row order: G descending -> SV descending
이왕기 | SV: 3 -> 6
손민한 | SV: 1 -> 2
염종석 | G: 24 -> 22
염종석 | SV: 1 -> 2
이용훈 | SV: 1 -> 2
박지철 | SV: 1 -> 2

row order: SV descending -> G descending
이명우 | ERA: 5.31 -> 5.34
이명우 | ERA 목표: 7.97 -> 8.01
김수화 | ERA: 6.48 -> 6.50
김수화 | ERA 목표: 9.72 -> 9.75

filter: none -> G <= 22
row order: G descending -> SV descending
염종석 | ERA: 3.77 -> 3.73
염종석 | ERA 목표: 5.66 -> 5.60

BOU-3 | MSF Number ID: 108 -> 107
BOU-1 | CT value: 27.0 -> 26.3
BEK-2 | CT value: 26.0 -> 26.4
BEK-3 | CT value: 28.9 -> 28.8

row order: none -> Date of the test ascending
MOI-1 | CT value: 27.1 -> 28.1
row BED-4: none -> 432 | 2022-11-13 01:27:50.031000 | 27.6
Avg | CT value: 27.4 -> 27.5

- - - - - - -

Every entry above should be retyped exactly as shown.

row order: G descending -> SV descending
이왕기 | SV: 3 -> 6
손민한 | SV: 1 -> 2
염종석 | G: 24 -> 22
염종석 | SV: 1 -> 2
이용훈 | SV: 1 -> 2
박지철 | SV: 1 -> 2

row order: SV descending -> G descending
이명우 | ERA: 5.31 -> 5.34
이명우 | ERA 목표: 7.97 -> 8.01
김수화 | ERA: 6.48 -> 6.50
김수화 | ERA 목표: 9.72 -> 9.75

filter: none -> G <= 22
row order: G descending -> SV descending
염종석 | ERA: 3.77 -> 3.73
염종석 | ERA 목표: 5.66 -> 5.60

BOU-3 | MSF Number ID: 108 -> 107
BOU-1 | CT value: 27.0 -> 26.3
BEK-2 | CT value: 26.0 -> 26.4
BEK-3 | CT value: 28.9 -> 28.8

row order: none -> Date of the test ascending
MOI-1 | CT value: 27.1 -> 28.1
row BED-4: none -> 432 | 2022-11-13 01:27:50.031000 | 27.6
Avg | CT value: 27.4 -> 27.5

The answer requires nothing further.